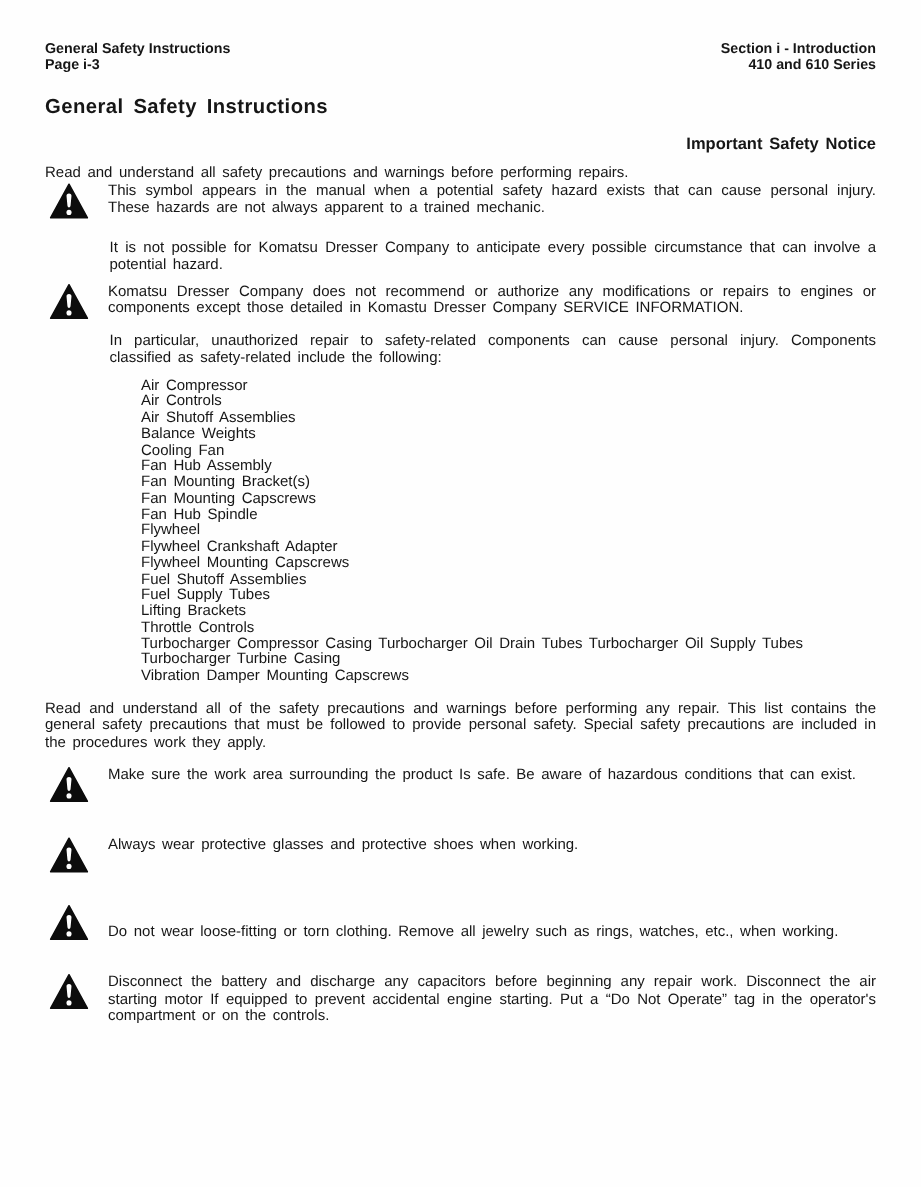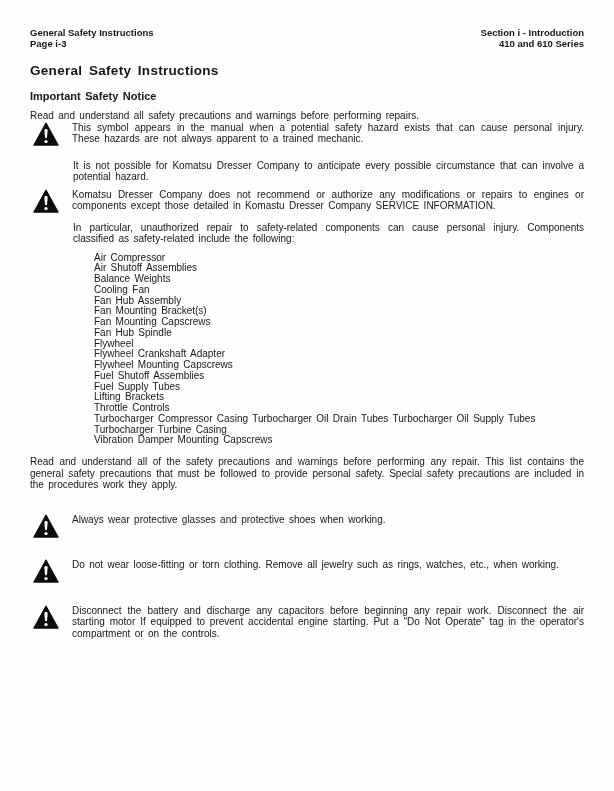--- a/index.html
+++ b/index.html
@@ -32,34 +32,35 @@
     margin: 15px 0 0 0;
     letter-spacing: 0.3px;
     word-spacing: 2.5px;
   }
   .subtitle {
     font-size: 11px;
     font-weight: bold;
     line-height: 11px;
     margin: 13px 0 0 0;
     word-spacing: 1.5px;
+    text-align: right;
   }
   p, .p {
     font-size: 10px;
     line-height: 11.5px;
     margin: 0;
     word-spacing: 1.6px;
   }
   .just { text-align: justify; }
   .intro { margin-top: 8px; }
   .warn-row { display: flex; align-items: flex-start; }
   .mt12 { }
   .mt10 { margin-top: 10px; }
   .mt23 { margin-top: 23px; }
-  .mt21 { margin-top: 21px; }
+  .mt21 { margin-top: 21px; align-items: flex-end; }
   .mt22 { margin-top: 22px; }
   .warn-icon {
     flex: 0 0 26px;
     width: 26px;
     height: 24px;
     margin-left: 3px;
     margin-right: 13px;
     margin-top: 0;
   }
   .warn-icon svg { display: block; width: 26px; height: 24px; }
@@ -122,20 +123,21 @@
         <circle cx="13" cy="19.6" r="1.7" fill="#ffffff"></circle>
       </svg>
     </span>
     <p class="warn-text just">Komatsu Dresser Company does not recommend or authorize any modifications or repairs to engines or components except those detailed in Komastu Dresser Company SERVICE INFORMATION.</p>
   </div>
 
   <p class="indent-p just mt9">In particular, unauthorized repair to safety-related components can cause personal injury. Components classified as safety-related include the following:</p>
 
   <div class="components">
       <div class="list-item">Air Compressor</div>
+      <div class="list-item">Air Controls</div>
       <div class="list-item">Air Shutoff Assemblies</div>
       <div class="list-item">Balance Weights</div>
       <div class="list-item">Cooling Fan</div>
       <div class="list-item">Fan Hub Assembly</div>
       <div class="list-item">Fan Mounting Bracket(s)</div>
       <div class="list-item">Fan Mounting Capscrews</div>
       <div class="list-item">Fan Hub Spindle</div>
       <div class="list-item">Flywheel</div>
       <div class="list-item">Flywheel Crankshaft Adapter</div>
       <div class="list-item">Flywheel Mounting Capscrews</div>
@@ -143,20 +145,30 @@
       <div class="list-item">Fuel Supply Tubes</div>
       <div class="list-item">Lifting Brackets</div>
       <div class="list-item">Throttle Controls</div>
       <div class="list-item">Turbocharger Compressor Casing Turbocharger Oil Drain Tubes Turbocharger Oil Supply Tubes</div>
       <div class="list-item">Turbocharger Turbine Casing</div>
       <div class="list-item">Vibration Damper Mounting Capscrews</div>
     </div>
 
   <p class="just mt10">Read and understand all of the safety precautions and warnings before performing any repair. This list contains the general safety precautions that must be followed to provide personal safety. Special safety precautions are included in the procedures work they apply.</p>
 
+  <div class="warn-row mt10">
+    <span class="warn-icon">
+      <svg viewBox="0 0 26 24" xmlns="http://www.w3.org/2000/svg">
+        <path d="M13 0.8 L25.3 23.2 L0.7 23.2 Z" fill="#0c0c0c" stroke="#0c0c0c" stroke-width="1" stroke-linejoin="round"></path>
+        <path d="M13 7 c-1.1 0-1.75.65-1.65 1.6 l.6 6.4 c.08.85.55 1.25 1.05 1.25 s.97-.4 1.05-1.25 l.6-6.4 c.1-.95-.55-1.6-1.65-1.6 Z" fill="#ffffff"></path>
+        <circle cx="13" cy="19.6" r="1.7" fill="#ffffff"></circle>
+      </svg>
+    </span>
+    <p class="warn-text">Make sure the work area surrounding the product Is safe. Be aware of hazardous conditions that can exist.</p>
+  </div>
 
   <div class="warn-row mt23">
     <span class="warn-icon">
       <svg viewBox="0 0 26 24" xmlns="http://www.w3.org/2000/svg">
         <path d="M13 0.8 L25.3 23.2 L0.7 23.2 Z" fill="#0c0c0c" stroke="#0c0c0c" stroke-width="1" stroke-linejoin="round"></path>
         <path d="M13 7 c-1.1 0-1.75.65-1.65 1.6 l.6 6.4 c.08.85.55 1.25 1.05 1.25 s.97-.4 1.05-1.25 l.6-6.4 c.1-.95-.55-1.6-1.65-1.6 Z" fill="#ffffff"></path>
         <circle cx="13" cy="19.6" r="1.7" fill="#ffffff"></circle>
       </svg>
     </span>
     <p class="warn-text">Always wear protective glasses and protective shoes when working.</p>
════════════════
EXERCISE OBJECTIVE
Wherever a line of the records above contains the string "align", copy that line out.

TASK RESULT
+    text-align: right;
   .just { text-align: justify; }
   .warn-row { display: flex; align-items: flex-start; }
+  .mt21 { margin-top: 21px; align-items: flex-end; }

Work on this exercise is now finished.